DuckTales was a commercial success, with the NES and Game Boy versions selling approximately 1.67 million and 1.43 million copies worldwide respectively, each becoming Capcom's highest-selling titles for their respective platforms. It was released to generally positive reviews, with Electronic Gaming Monthly praising the NES version for its gameplay and colorful graphics, calling it "a prime example of very good game design". The magazine additionally commented that the title was probably made "with younger players in mind" due to its short length and relative lack of difficulty or complexity, declaring that "you'll probably enjoy this game but find it beaten after the first day of play". Conversely, Mean Machines magazine called the game "very tough and challenging", elaborating that "it requires plenty of skill to get all the way through the game in one go". Nintendo Power later called the Game Boy port "a faithful translation from the NES version". In Famicom Hisshoubon, one reviewer commented that it was an above average game and better than expected from a game based on a licensed property, but lacked the impact a game like Mega Man had.
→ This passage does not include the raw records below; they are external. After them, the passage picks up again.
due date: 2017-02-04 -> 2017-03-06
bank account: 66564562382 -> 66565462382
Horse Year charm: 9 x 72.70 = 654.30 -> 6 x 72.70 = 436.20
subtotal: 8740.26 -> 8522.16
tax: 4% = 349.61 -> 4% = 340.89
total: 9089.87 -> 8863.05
A second reviewer said what they liked most about the game was the characters, specifically highlighting the expressions the characters sprites made.

Nintendo Power listed DuckTales as the 13th best Nintendo Entertainment System game in 2008, praising it as fun in spite of being a licensed product. The magazine later placed the game 44th in its list of the "285 Greatest Games of All Time" in 2012. In 2009, website IGN ranked the title 10th on its list of the 100 greatest NES games, remarking that "out of all of the games built on Capcom's famous Mega Man architecture (but wasn't an actual Mega Man game), Duck Tales is perhaps the best of the bunch". Official Nintendo Magazine also included the game at number 85 on their own list of the "100 Best Nintendo Games" that same year, and 9th in its "Top Ten Best NES Games" list in 2013. It also placed 9th on 1UP.coms "Top 25 NES Games" feature in 2010, 2nd in GamesRadars own "Top 7 Disney Games" list in 2009, and 12th in GamesRadars "Best NES Games of All Time" list in 2012.
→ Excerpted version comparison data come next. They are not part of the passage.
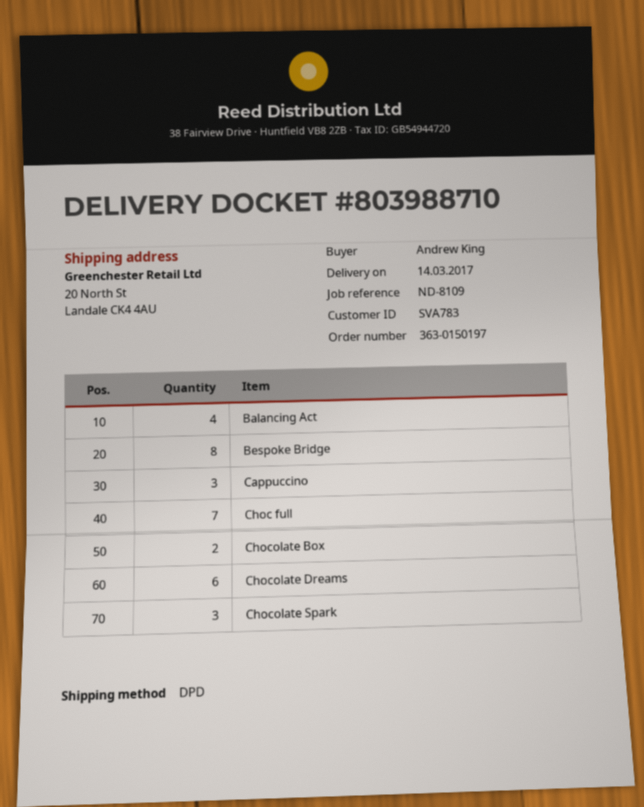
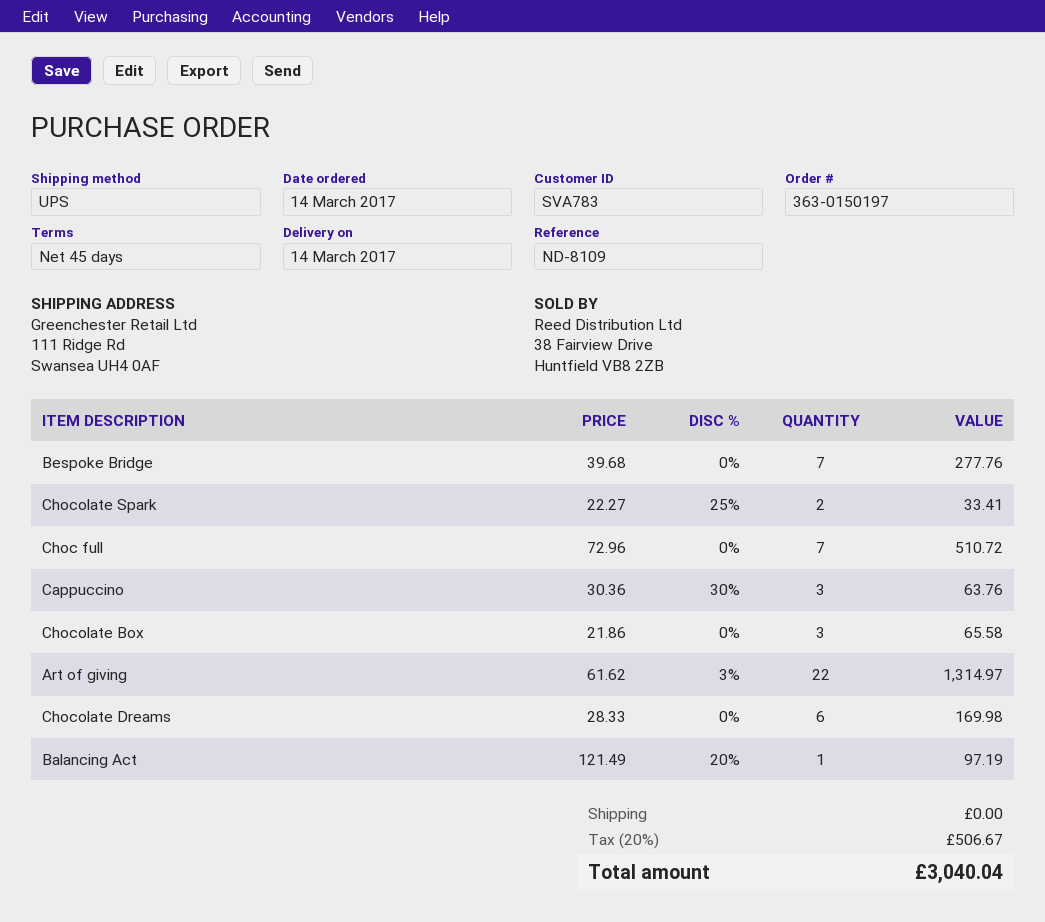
shipping method: DPD -> UPS
ship to: 20 North St, Landale CK4 4AU -> 111 Ridge Rd, Swansea UH4 0AF
Balancing Act: 4 -> 1
Bespoke Bridge: 8 -> 7
Chocolate Box: 2 -> 3
Chocolate Spark: 3 -> 2
Art of giving: none -> 22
Creative director of DuckTales Remastered, Matt Bozon, called the music of DuckTales "some of the best 8-bit music [he's] ever heard", with his developer team citing themes as that of the Transylvania and Himalayas stages as memorable. Polygon cites the "Moon Theme" as the most famous piece of music from the title, with Geekparty calling it "the most perfect piece of 8-bit music ever written". The "Moon Theme" appears in the 2017 animated series reboot during scenes set on the moon, most prominently as the basis for a lullaby that Della Duck sings in the second-season episode "What Ever Happened to Della Duck?!"

Review scores
| Publication | Score |
|---|---|
| Aktueller Software Markt | NES: 10/12 |
| Electronic Gaming Monthly | NES: 8/10 |
| Famitsu | NES: 4/10, 7/10, 8/10, 5/10 |
| GamePro | GB: 18/25 |
| Jeuxvideo.com | NES: 16/20 |
| Mean Machines Sega | NES: 90% |
| Nintendo Life | NES: 9/10 |
| Nintendo Power | GB: 3.75/5 |
| Raze | GB: 90% NES: 83% |
| Total! | NES: 69% GB: 78% |
| Video Games (DE) | NES: 72% |
| Famicom Hisshoubon [ja] | NES: 3/5 |

==Sequels==
The game was followed by a sequel, DuckTales 2, in 1993. A remake of the game, titled DuckTales: Remastered, was released in 2013 for PC, PlayStation 3, Xbox 360, Wii U and in 2015 for iOS, Android and Windows Phone. Developed by WayForward Technologies, Remastered features updated graphics and music, expanded story content, and full voice-acting for the characters, including the surviving members of the animated series' cast. The original game's levels are included, but expanded with new areas and new boss patterns, along with two new levels exclusive to Remastered.